Married…With Children: By the authorities
Thirtysomething: It blows up in his face.
The Flintstones: They’re not.

What Family Does For Fun
The Brady Bunch: Takes special three-part vacations to Hawaii and the Grand Canyon
The Bradys: Has flashbacks
Married…With Children: Exchanges insults
Thirtysomething: Talks
The Flintstones: Attends showings of The Monster at the Bedrock Drive-In

Unsolved Mysteries
The Brady Bunch: How exactly did Carol’s first husband and Mike’s first wife die?
The Bradys: What’s with Marcia’s new face and Bobby’s blonde hair
Married…With Children: What kind of hair spray does Peg use?
Thirtysomething: Why did Nancy take Elliot back? What do Gary and Susanna see in each other?
The Flintstones: How does Barney’s shirt stay on if he has no shoulders? Where do Fred and Wilma plug in their TV?

Worst Behavior
The Brady Bunch: The Brady children once made Alice feel under-appreciated.

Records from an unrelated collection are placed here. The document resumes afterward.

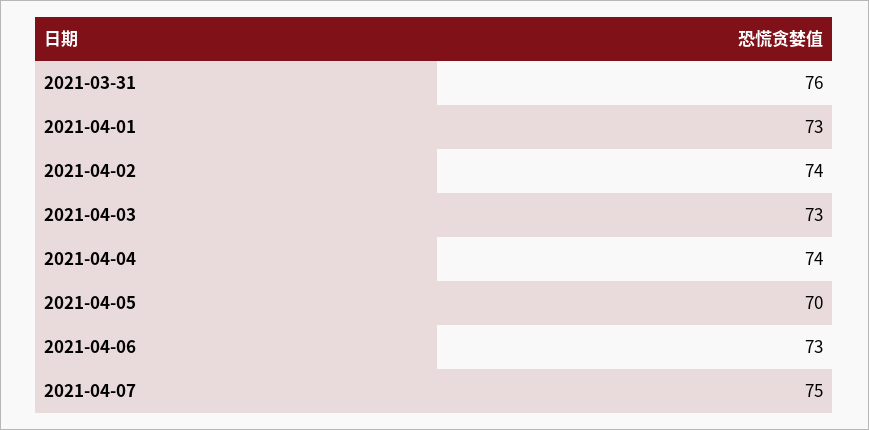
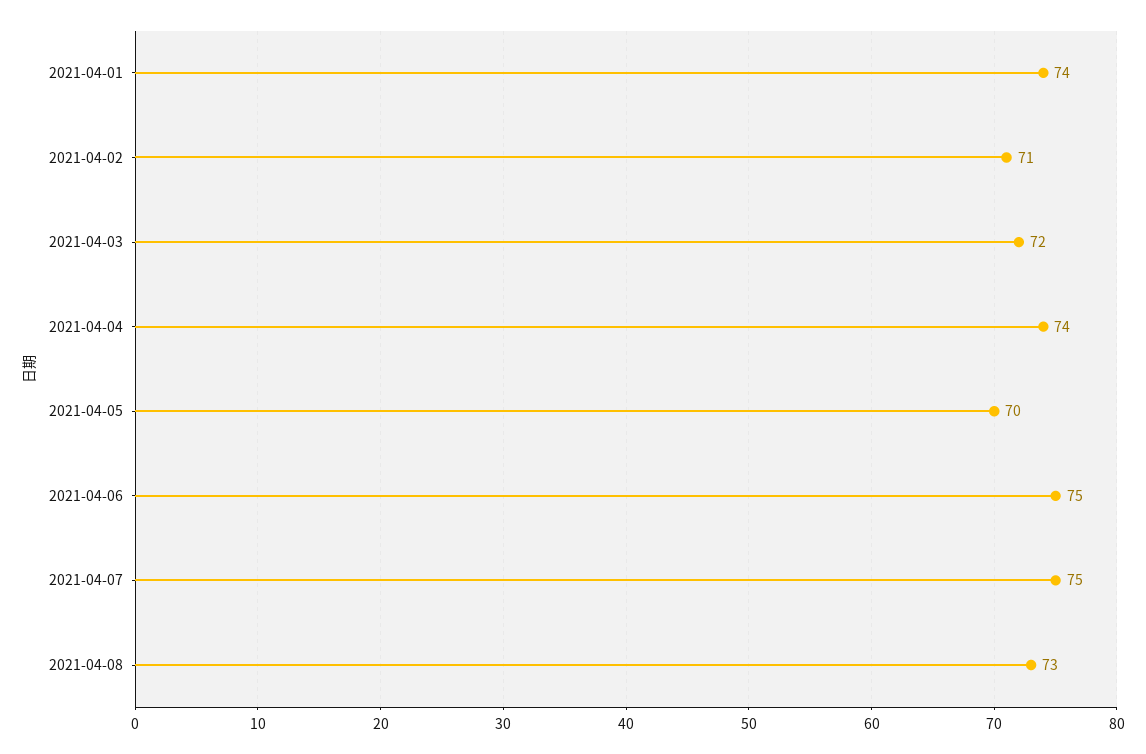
2021-03-31: 76 -> none
2021-04-01: 73 -> 74
2021-04-02: 74 -> 71
2021-04-03: 73 -> 72
2021-04-06: 73 -> 75
2021-04-08: none -> 73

The Bradys: Marcia’s son Mickey watches Bobby’s car-crash tape for fun.
Married…With Children: The Bundy’s kill their neighbor’s dog.
Thirtysomething: Elliot has an affair and talks about it.
The Flintstones: Characters don’t wear under-clothes.

Best Reason To Watch
The Brady Bunch: This is what life should be.
The Bradys: They’re all grown-ups now!
Married…With Children: Terry Rakolta hates it.
Thirtysomething (Tie) This is your life. This isn’t your life.
The Flintstones: This is what life might have been.

Best Reason Not To Watch
The Brady Bunch: Blurred vision from rerun overdoses.
The Bradys: You’re all grown-ups now.
Married…With Children: She has a point.
Thirtysomething: After a while, you think it’s real.